**The problem:**
The records below must be repeated exactly, but without their pictures.

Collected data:

= Beginning of Section =

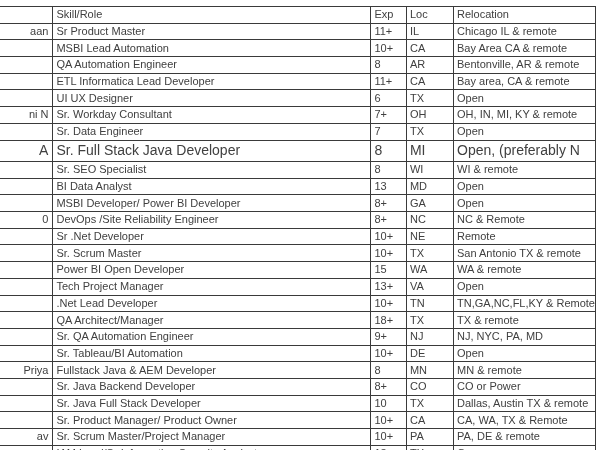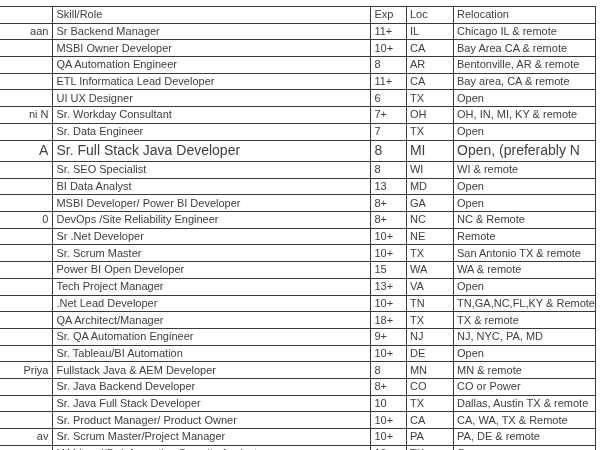--- a/index.html
+++ b/index.html
@@ -71,7 +71,7 @@
           <td class="name">
             <span class="txt">aan</span>
           </td>
-          <td class="role">Sr Backend Manager</td>
+          <td class="role">Sr Product Master</td>
           <td class="exp">11+</td>
           <td class="loc">IL</td>
           <td class="rel">Chicago IL &amp; remote</td>

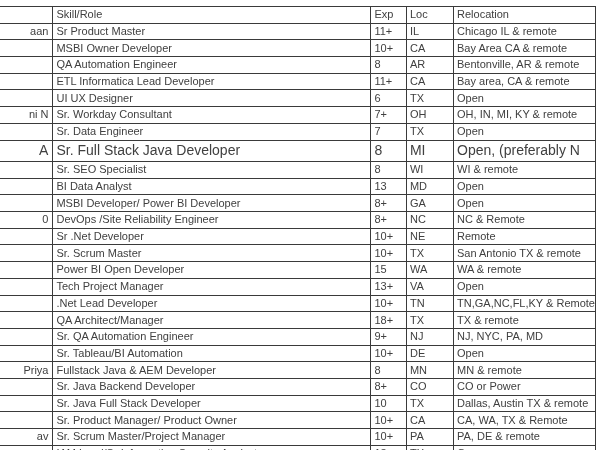--- a/index.html
+++ b/index.html
@@ -80,7 +80,7 @@
           <td class="name">
             <span class="txt"></span>
           </td>
-          <td class="role">MSBI Owner Developer</td>
+          <td class="role">MSBI Lead Automation</td>
           <td class="exp">10+</td>
           <td class="loc">CA</td>
           <td class="rel">Bay Area CA &amp; remote</td>

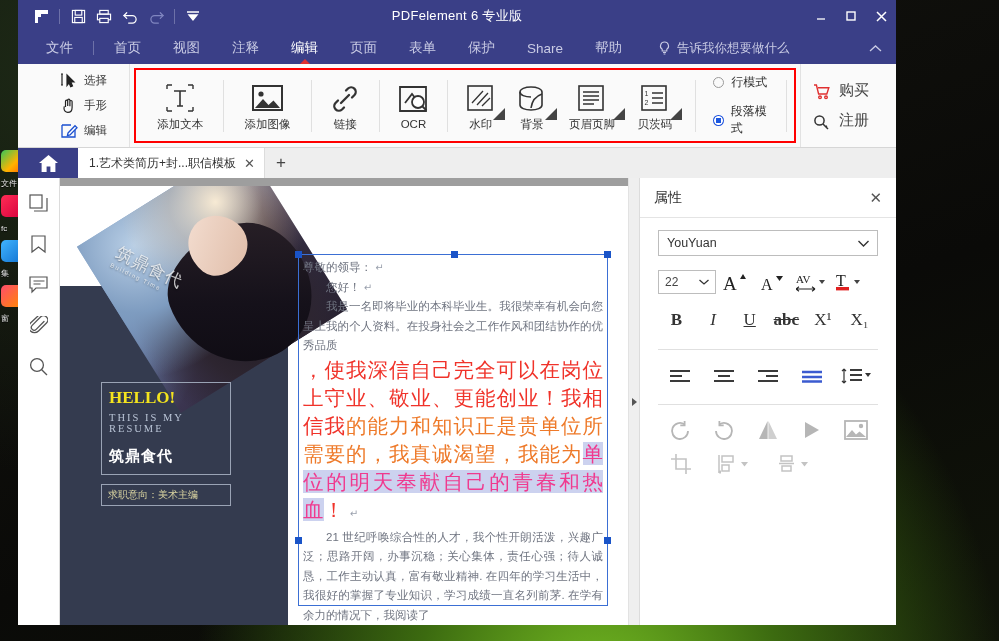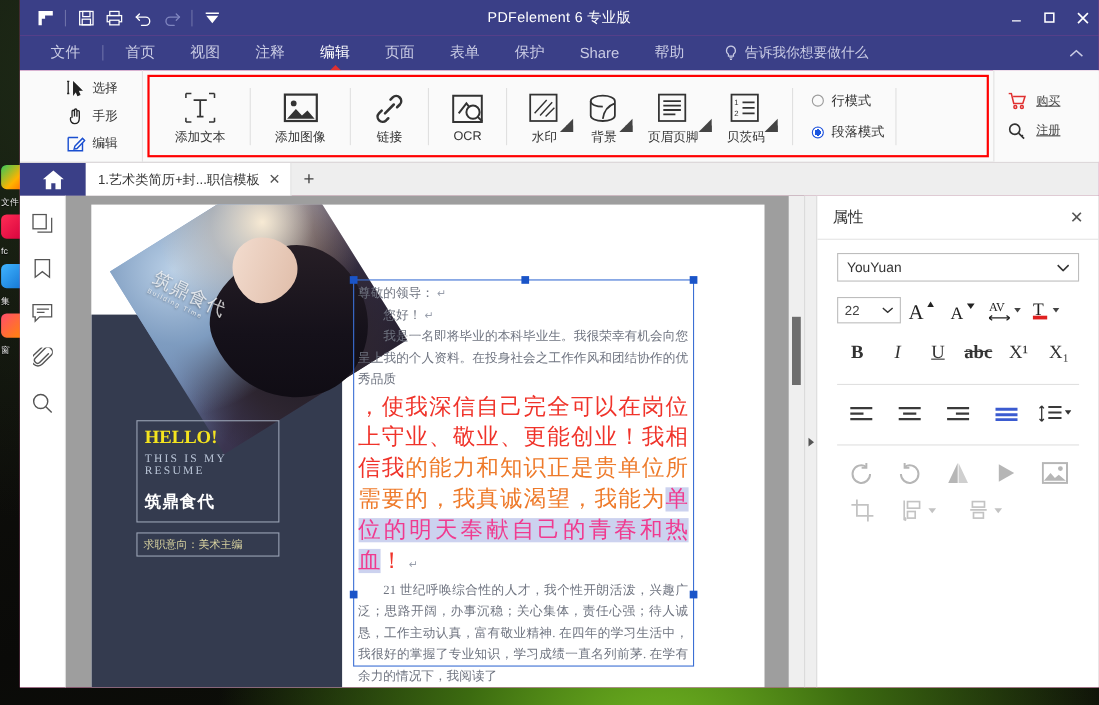--- a/index.html
+++ b/index.html
@@ -26,8 +26,8 @@
             text-shadow:0 1px 1px #000; white-space:nowrap; overflow:hidden; width:24px;}
   
   #app {
-    position:absolute; left:18px; top:0; width:981px; height:625px;
-    background:#ec4899; overflow:hidden;
+    position:absolute; left:18px; top:0; width:878px; height:625px;
+    background:#4d7c0f; overflow:hidden;
   }
   
   #titlebar {

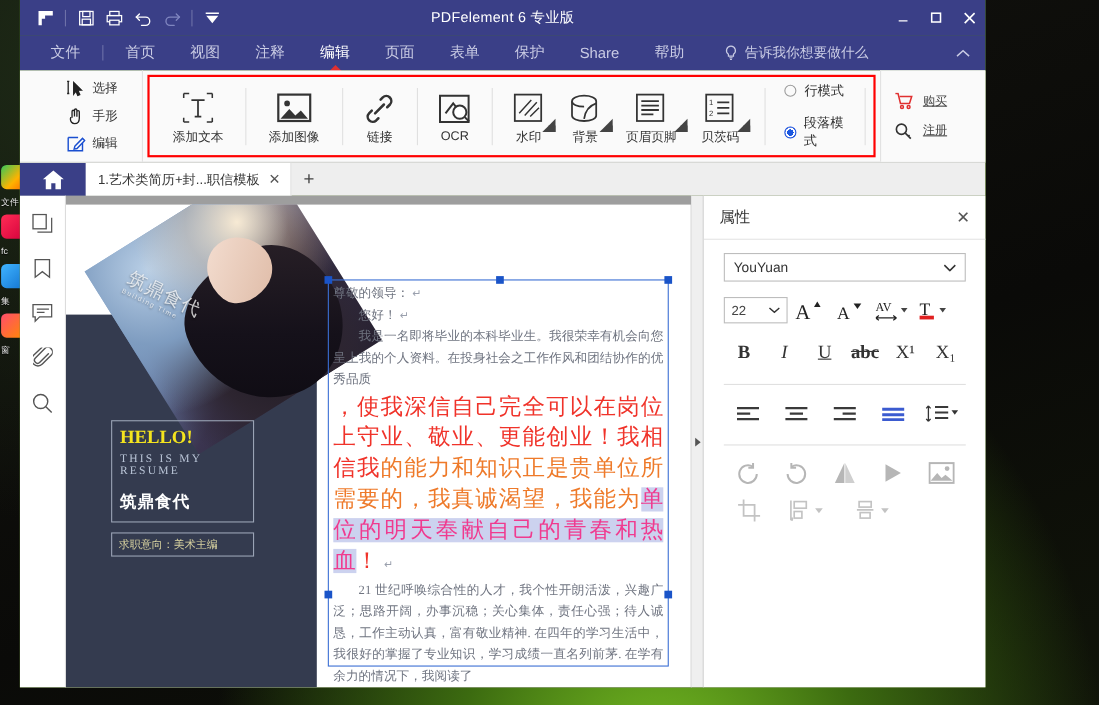--- a/index.html
+++ b/index.html
@@ -99,7 +99,7 @@
     width:96px; border-left:1px solid #e2e2e2; display:flex; flex-direction:column;
     justify-content:center; gap:11px; padding-left:12px; background:#fafafa;
   }
-  .buyrow { display:flex; align-items:flex-start; gap:8px; font-size:11px; color:#444;text-decoration:underline; }
+  .buyrow { display:flex; align-items:flex-end; gap:8px; font-size:15px; color:#444; }
   
   #docbar { height:30px; background:#eeeeee; display:flex; align-items:stretch; }
   #homebtn { width:60px; background:#3a3f87; display:flex; align-items:center; justify-content:center;}

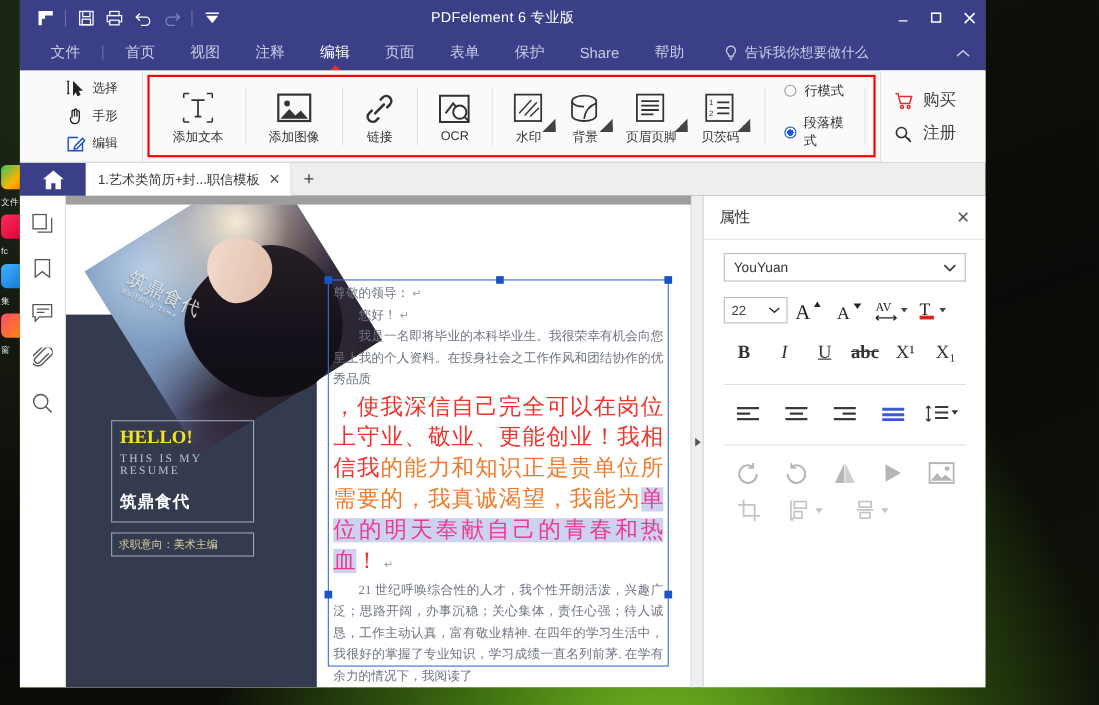--- a/index.html
+++ b/index.html
@@ -170,7 +170,7 @@
   }
   .handle { position:absolute; width:7px; height:7px; background:#1a54c8; }
   .txt { padding:3px 4px 0 4px; color:#6f7480; font-size:11.5px; line-height:19.5px;
-         text-align:justify;font-family:Liberation Serif, serif; }
+         text-align:justify; }
   .txt .pilcrow { color:#9aa0ad; font-size:10px; }
   .bigred { font-size:20.5px; line-height:28px; letter-spacing:0px; font-weight:500; }
   .c-red { color:#f0332a; }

= End of Section =

**Finished exercise:**
--- a/index.html
+++ b/index.html
@@ -71,7 +71,7 @@
           <td class="name">
             <span class="txt">aan</span>
           </td>
-          <td class="role">Sr Backend Manager</td>
+          <td class="role">Sr Product Master</td>
           <td class="exp">11+</td>
           <td class="loc">IL</td>
           <td class="rel">Chicago IL &amp; remote</td>

--- a/index.html
+++ b/index.html
@@ -80,7 +80,7 @@
           <td class="name">
             <span class="txt"></span>
           </td>
-          <td class="role">MSBI Owner Developer</td>
+          <td class="role">MSBI Lead Automation</td>
           <td class="exp">10+</td>
           <td class="loc">CA</td>
           <td class="rel">Bay Area CA &amp; remote</td>

--- a/index.html
+++ b/index.html
@@ -26,8 +26,8 @@
             text-shadow:0 1px 1px #000; white-space:nowrap; overflow:hidden; width:24px;}
   
   #app {
-    position:absolute; left:18px; top:0; width:981px; height:625px;
-    background:#ec4899; overflow:hidden;
+    position:absolute; left:18px; top:0; width:878px; height:625px;
+    background:#4d7c0f; overflow:hidden;
   }
   
   #titlebar {

--- a/index.html
+++ b/index.html
@@ -99,7 +99,7 @@
     width:96px; border-left:1px solid #e2e2e2; display:flex; flex-direction:column;
     justify-content:center; gap:11px; padding-left:12px; background:#fafafa;
   }
-  .buyrow { display:flex; align-items:flex-start; gap:8px; font-size:11px; color:#444;text-decoration:underline; }
+  .buyrow { display:flex; align-items:flex-end; gap:8px; font-size:15px; color:#444; }
   
   #docbar { height:30px; background:#eeeeee; display:flex; align-items:stretch; }
   #homebtn { width:60px; background:#3a3f87; display:flex; align-items:center; justify-content:center;}

--- a/index.html
+++ b/index.html
@@ -170,7 +170,7 @@
   }
   .handle { position:absolute; width:7px; height:7px; background:#1a54c8; }
   .txt { padding:3px 4px 0 4px; color:#6f7480; font-size:11.5px; line-height:19.5px;
-         text-align:justify;font-family:Liberation Serif, serif; }
+         text-align:justify; }
   .txt .pilcrow { color:#9aa0ad; font-size:10px; }
   .bigred { font-size:20.5px; line-height:28px; letter-spacing:0px; font-weight:500; }
   .c-red { color:#f0332a; }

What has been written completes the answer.